Preah Khan was built during reign of Khmer king Jayavarman VII as a Buddhist monastery which also housed a centre of Buddhist studies. Finalized in 1191, Jayavarman VII dedicated the temple which was built on the site of his victory over the invading Chams to his father Dharanindra. Temple’s central sanctuary originally housed the statue of Lokesvara, the savior god of Mahayana Buddhism which was carved in the image of the king’s father. Unfortunately, this image, as well as all other images representing Buddhism were vandalized during the reign of king destroyer Jayavarman VIII who initiated the reform of Angkor’s religion in favor of Hinduism.
Being similar in layout and style to Ta Prohm (which Jayavarman VII dedicated to his mother), Preah Khan bears further similarities to the former in the many trees which grow among and over the ruins. I found Preah Khan to be the second most jungle overgrown in a huge-trees-intertwined-with-ancient-rock way temple – after Ta Prohm. That just about made it the second most photogenic temple as spots with those monster roots running down the crumbling walls like spilled honey were the most visually appealing feature of Angkor Archaeological Park that drew me to Cambodia in the first place.
Preah Khan, whose name means ‘sacred sword’ (derived from its original name of Nagara Jayasri – meaning holy city of victory) was built on an area covering 56 hectares (138 acres). Including the moat (now dry) which surrounds the outer enclosure, Preah Khan measures 800 x 700 meters. The Jayatataka Baray (huge artificial, rectangular shaped pond) which had the unusually round Neak Pean temple in its middle, was right to the east of Preah Khan. The temple is oriented to the east (as are all Buddhist temples) with eastern wall bearing the main gopura (entrance gate). Each of the exterior walls (each cardinal point) has its own gopura and each has its own causeway over the moat lined on both sides with (now headless) asuras and devatas carrying a body of a naga serpent – similar to what can be found at each entrance to Angkor Thom (best seen at the South Gate).

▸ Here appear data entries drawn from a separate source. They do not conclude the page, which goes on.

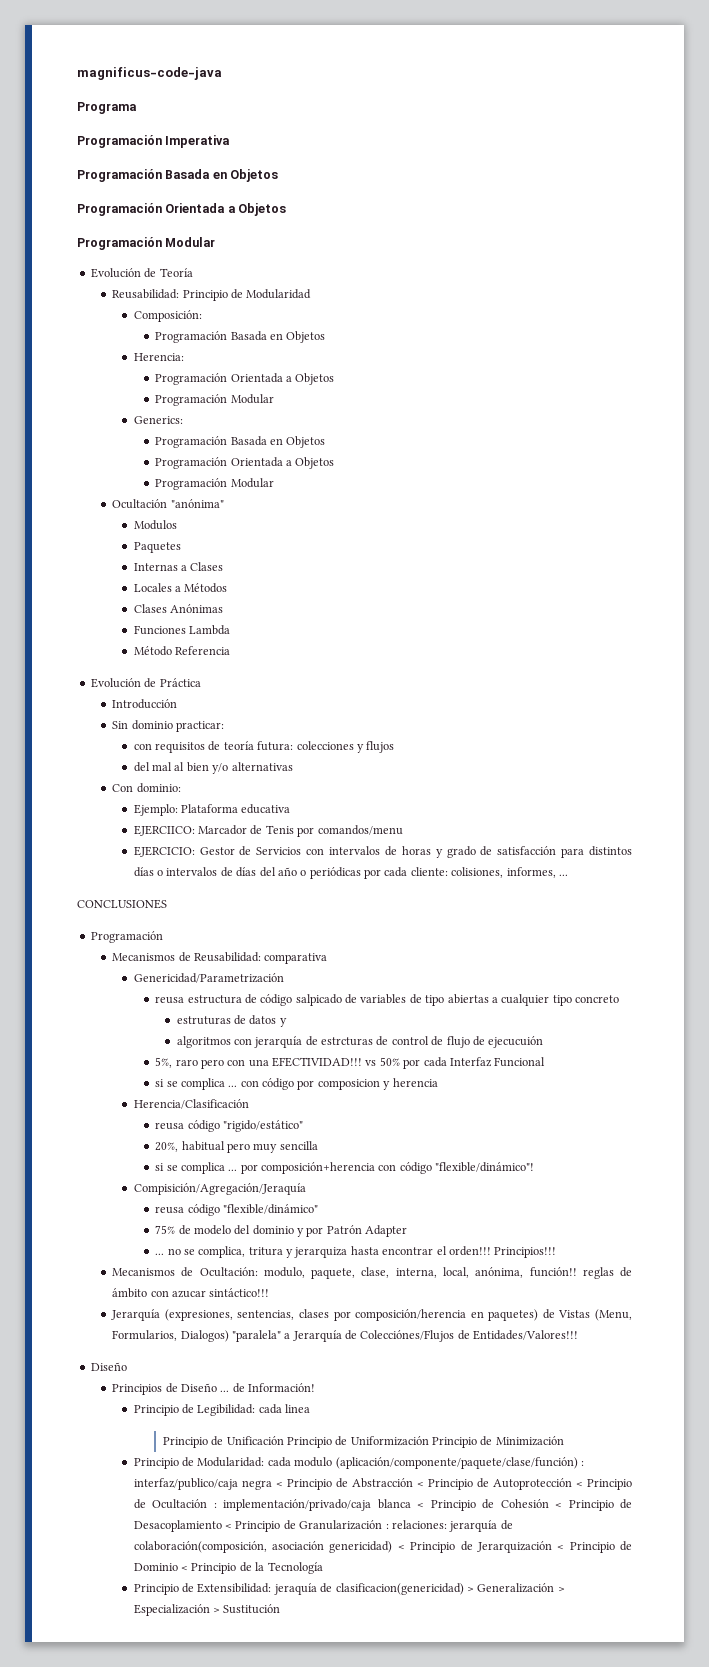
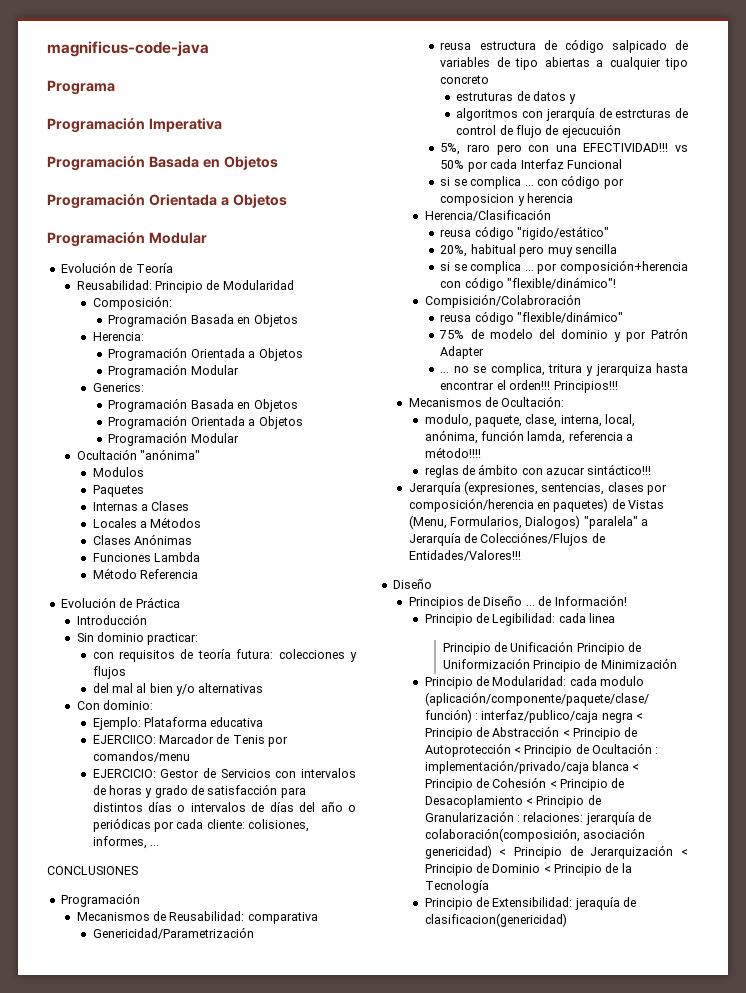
- Compisición/Agregación/Jeraquía
+ Compisición/Colabroración
- Mecanismos de Ocultación: modulo, paquete, clase, interna, local, anónima, función!! reglas de ámbito con azucar sintáctico!!!
+ Mecanismos de Ocultación:
+ modulo, paquete, clase, interna, local, anónima, función lamda, referencia a método!!!!
+ reglas de ámbito con azucar sintáctico!!!
- Principio de Extensibilidad: jeraquía de clasificacion(genericidad) > Generalización > Especialización > Sustitución
+ Principio de Extensibilidad: jeraquía de clasificacion(genericidad)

Preah Khan’s central sanctuary (now housing a Buddhist Stupa) is surrounded with four rectangular enclosures. Coming from the east (that’s where you will most likely come from), when you reach the second wall (third enclosure), you will have come to its, rather large gopura which has two huge silk trees growing over its southern side. One of the trees was leaning too much and threatened to take the entire structure down and had to be cut down. Its roots, which hold the coridor together, were however left in place (along with the other tree) and offer a fantastic opportunity for photography. Except that if you come in the afternoon, like I did, you will have the sun creating strong backlight, pretty much ruining what could have been an otherwise awesome picture. You can also take a picture from the opposite side of the wall and have a sun nicely illuminate it, but it doesn’t look nowhere as impressive from there.
Needless to say, the corridor over which the two giant trees grow is crumbled up and very unstable, presenting a very realistic danger of crushing down hence there are signs warning the visitors not to enter that spot. I had to be the one with the death wish and climbed over rubble to get in there for a picture from within the roots and even though nothing happened to me, I must strongly discourage anyone considering doing the same. If you decide to copy my reckless behavior and the weight of the trees delivers the wall its final blow, there will be no saving you. I could think of better ways to die than by being crushed by giant stones. Don’t do it!

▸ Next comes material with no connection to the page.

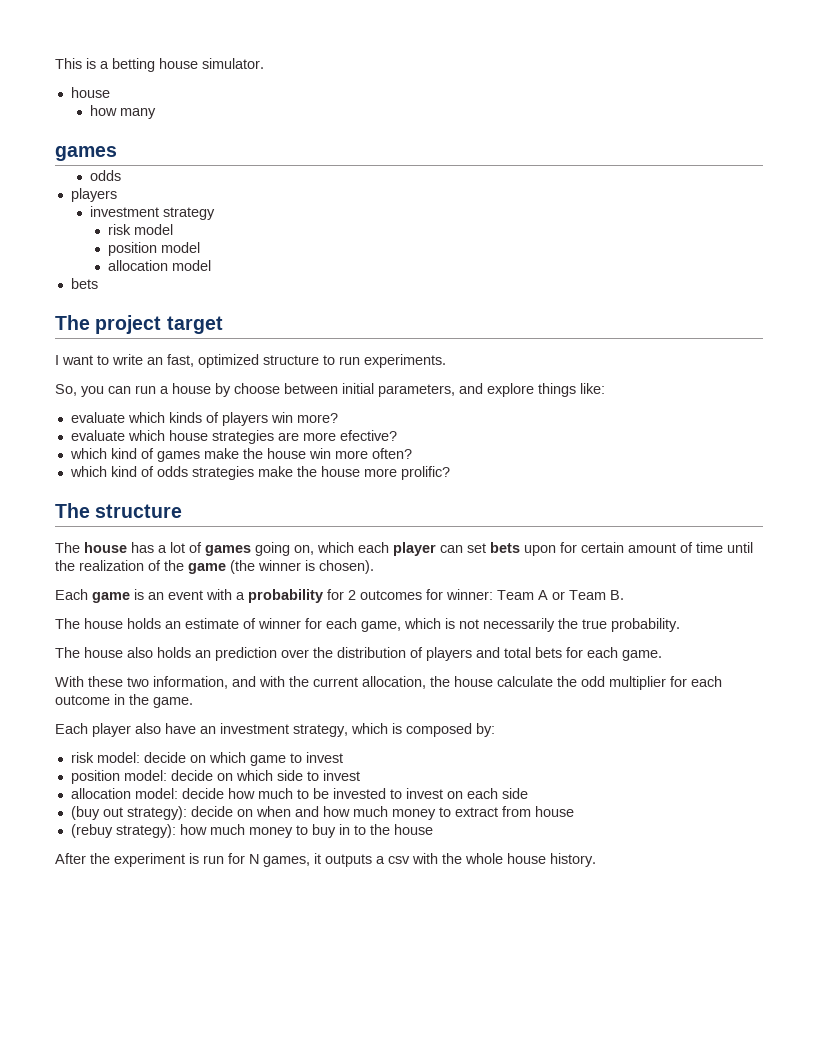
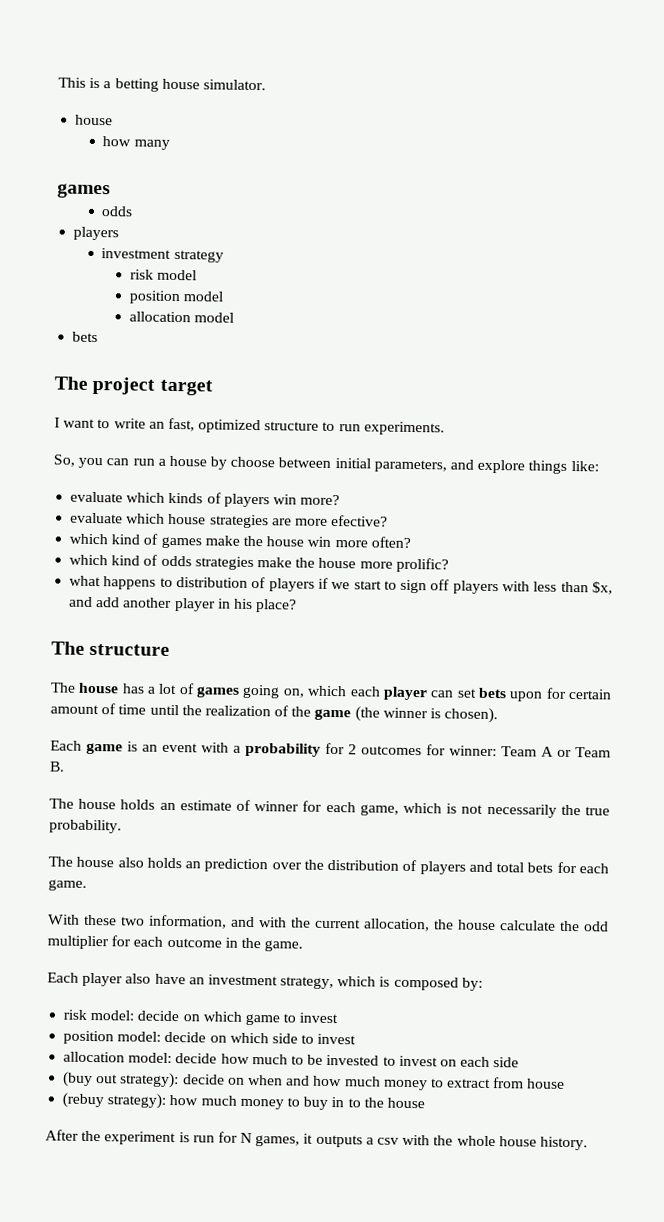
+ what happens to distribution of players if we start to sign off players with less than $x, and add another player in his place?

Further into the temple you would find another photogenic spot with what was once a huge tree growing over an ancient wall however the wall below that tree already did crumble down and only parts of it still stand supported by the roots and a wooden frame made by the restorers. The tree was too big and threatened further damage to the structure which sealed its demise. Only a stump is left of this once monster, however the stump is atop a big set of roots still encompassing much of the former wall in a composition that is sure to leave the viewer in awe.

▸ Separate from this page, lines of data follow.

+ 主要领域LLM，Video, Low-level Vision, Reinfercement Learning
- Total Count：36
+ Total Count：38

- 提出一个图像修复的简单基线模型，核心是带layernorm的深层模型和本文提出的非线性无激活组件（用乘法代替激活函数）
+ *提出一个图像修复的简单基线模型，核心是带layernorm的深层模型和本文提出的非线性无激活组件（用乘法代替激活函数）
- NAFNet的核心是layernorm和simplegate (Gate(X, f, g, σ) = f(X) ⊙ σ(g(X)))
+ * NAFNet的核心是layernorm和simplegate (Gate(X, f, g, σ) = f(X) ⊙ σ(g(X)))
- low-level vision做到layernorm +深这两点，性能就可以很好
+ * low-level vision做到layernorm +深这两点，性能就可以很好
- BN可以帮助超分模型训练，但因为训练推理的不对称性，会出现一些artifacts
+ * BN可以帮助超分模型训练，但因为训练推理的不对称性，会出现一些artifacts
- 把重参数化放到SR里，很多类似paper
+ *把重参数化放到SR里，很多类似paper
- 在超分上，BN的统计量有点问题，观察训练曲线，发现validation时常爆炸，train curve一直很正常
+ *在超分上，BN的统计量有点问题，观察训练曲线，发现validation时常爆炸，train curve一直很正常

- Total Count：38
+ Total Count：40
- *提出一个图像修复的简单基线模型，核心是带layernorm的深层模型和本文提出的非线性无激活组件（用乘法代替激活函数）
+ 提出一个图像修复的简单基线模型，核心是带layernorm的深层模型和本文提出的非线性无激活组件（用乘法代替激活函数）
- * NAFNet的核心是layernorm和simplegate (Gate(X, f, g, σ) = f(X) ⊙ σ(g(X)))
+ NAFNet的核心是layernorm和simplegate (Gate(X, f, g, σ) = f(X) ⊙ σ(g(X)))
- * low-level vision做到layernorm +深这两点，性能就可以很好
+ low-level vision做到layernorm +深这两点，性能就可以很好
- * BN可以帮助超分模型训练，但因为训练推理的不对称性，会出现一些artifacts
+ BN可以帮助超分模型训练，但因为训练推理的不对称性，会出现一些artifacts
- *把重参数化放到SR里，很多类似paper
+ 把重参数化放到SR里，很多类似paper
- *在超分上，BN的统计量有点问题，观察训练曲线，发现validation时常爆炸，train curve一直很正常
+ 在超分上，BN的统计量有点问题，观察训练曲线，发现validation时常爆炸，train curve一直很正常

Unfortunately, I only got a chance to go across the temple all the way to its western gopura (via the south which is flanked on both sides with cool stone guardians) and back before I started feeling uneasy about leaving my bike out of my sight while only locked against itself and went to repark it only to catch a group of greedy Cambodians attempting to steal it. This unpleasant experience had me abandon further exploration of Preah Khan and even though rather shaken, I moved on to the last few ruins on the Grand Circle.
There is an exceptionally unique two storey high, stand alone building just north of the Hall of Dancers which is on the west side of the third gopura (second wall from the east to cross, aka the one with two trees growing over it). This unique building features round columns – something that’s not found anywhere else in Angkor. Because of the bicycle stealing episode, I did not go back to Preah Khan and as such, didn’t get a chance to take a picture of this unique building (and a bunch of others).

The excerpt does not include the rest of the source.